To provide the necessary “intelligence”, higher-performance but low-power embedded processors are needed in the endpoints. To that end, ARM has expanded its Cortex-M processor family with the addition of the Cortex®-M7 processor, which delivers twice the DSP performance of the previously released Cortex®-M4, but is software compatible. Based on data from various market research organizations such as Gartner, International Data Corp., and the Semiconductor Industry Association, as well as from ARM itself, ARM’s over 200 Cortex-M series customers have shipped about 4.3 billion Cortex-M series cores in 2014, and 1.6 billion in Q1 2015. Companies such as Atmel, Freescale Semiconductor, Marvell, ST Microelectronics, Texas Instruments and many other vendors have embedded these processor cores into various microcontrollers or custom application-specific integrated circuits.

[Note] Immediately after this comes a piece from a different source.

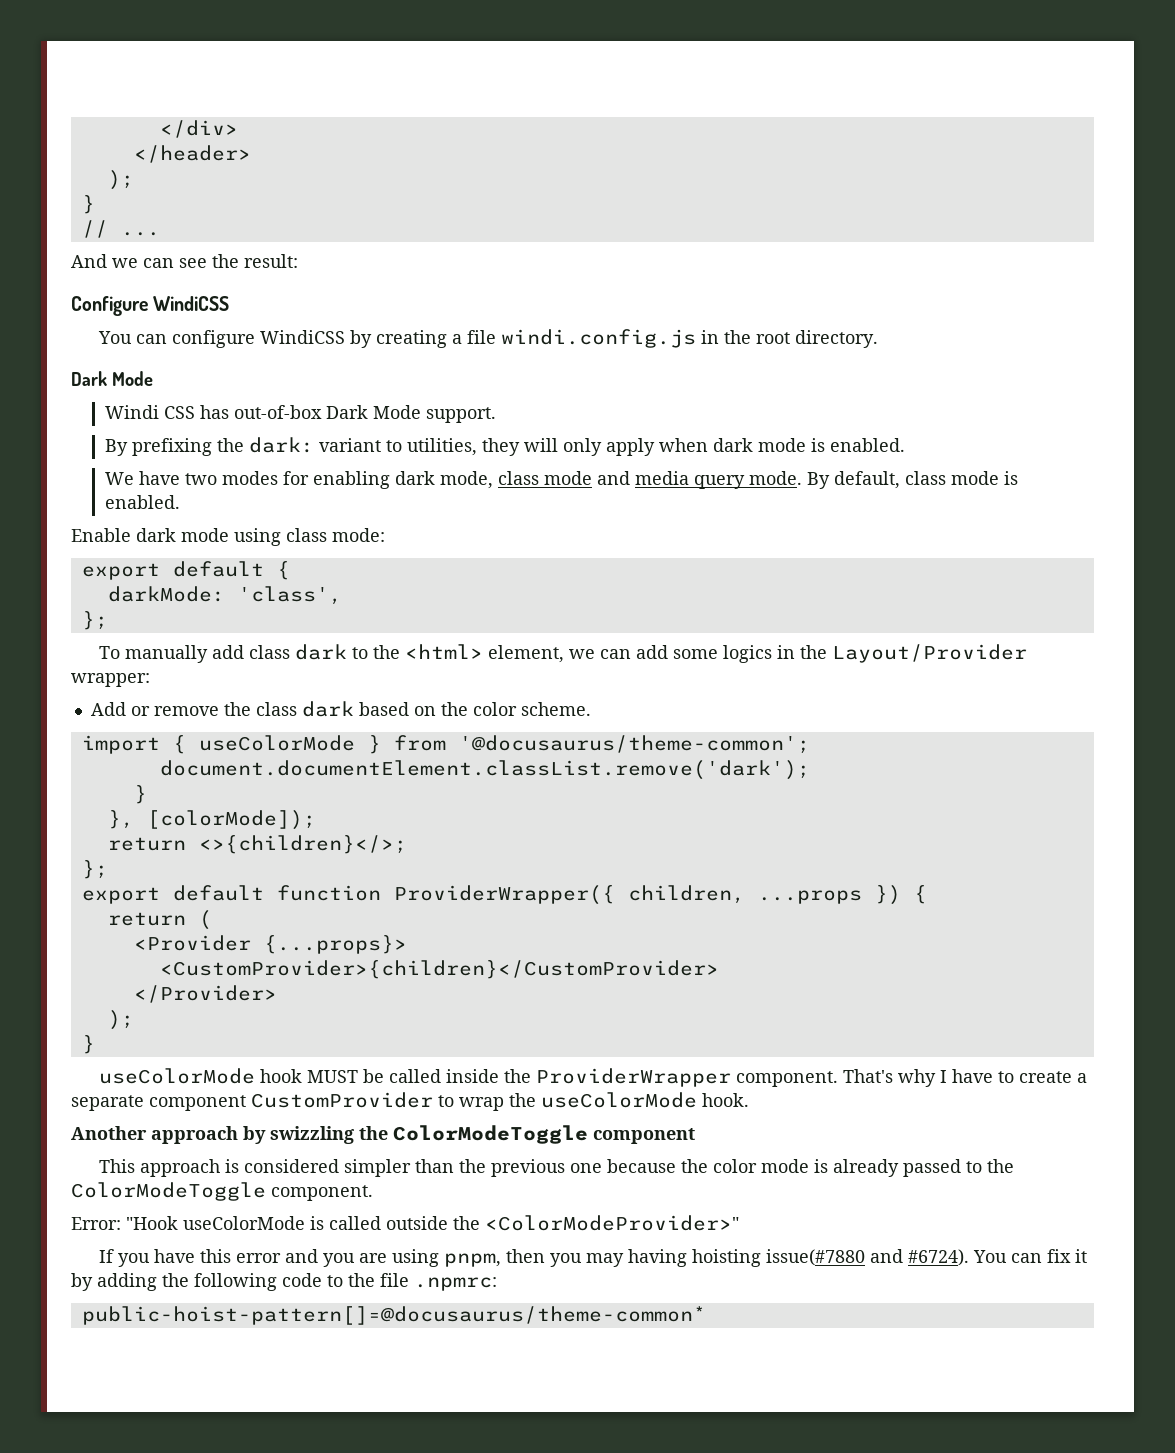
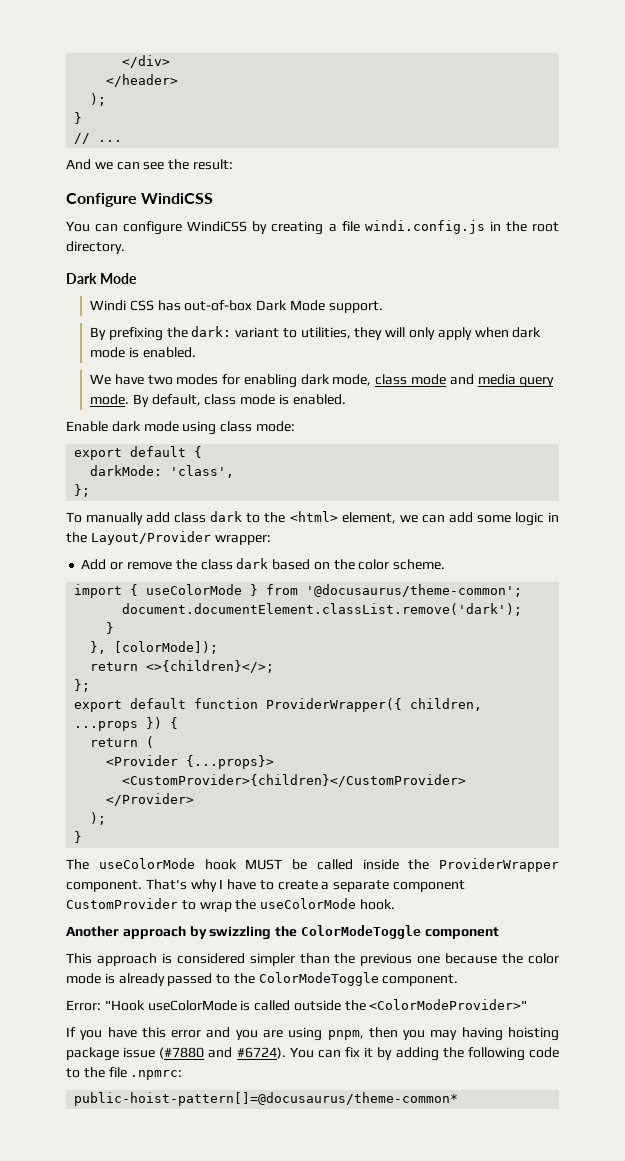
[723,645,773,663] logics -> [514,512,544,526] logic
(95, 1044) none -> [66,859,89,870] The
[766,1249,866,1266] issue(#7880 -> [66,1047,205,1061] package issue (#7880

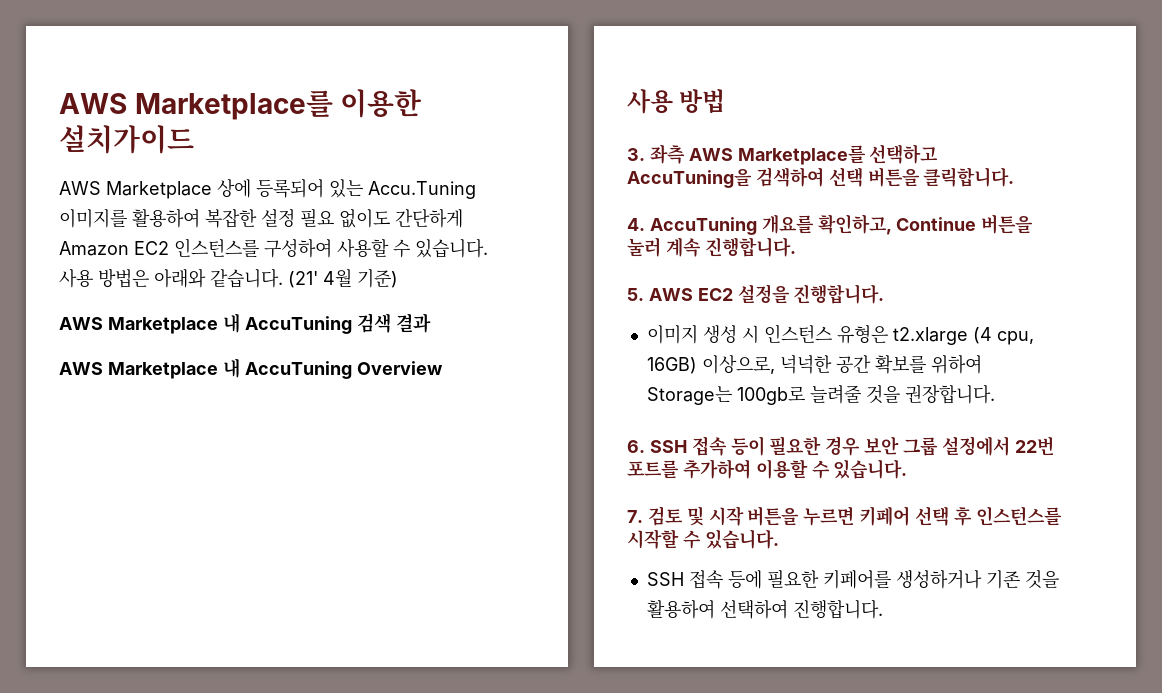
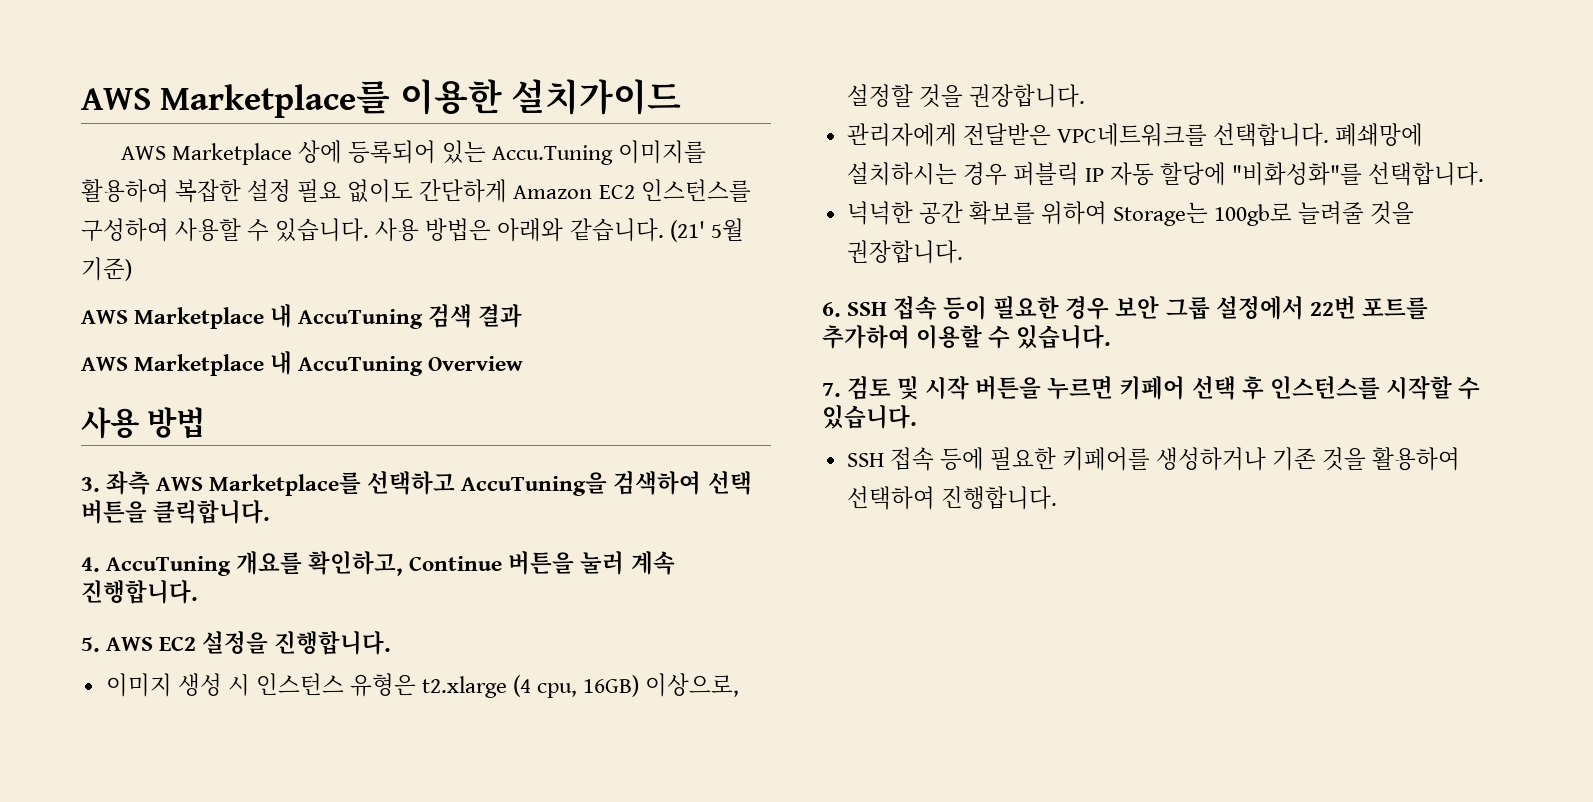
[323,269,352,287] 4월 -> [710,218,744,241] 5월
(775, 364) none -> [846,84,1085,108] [846,123,1424,147] [846,162,1485,186] 설정할 것을 권장합니다. // 관리자에게 전달받은 VPC네트워크를 선택합니다. 폐쇄망에 설치하시는 경우 퍼블릭 IP 자동 할당에 "비화성화"를 선택합니다. //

The Cortex-M7 will be able to take on higher-end embedded applications in next-generation connected devices, vehicles, drones, street lighting, appliances, and many other applications where a full-blown Linux-based operating system is not required.

Cortex-M7 can run IoT operating systems such as ARM-developed mbed™ OS that provide secure, reliable communications within the home or enterprise and out into the cloud. The Cortex-M7 can also run traditional embedded RTOSes for control applications.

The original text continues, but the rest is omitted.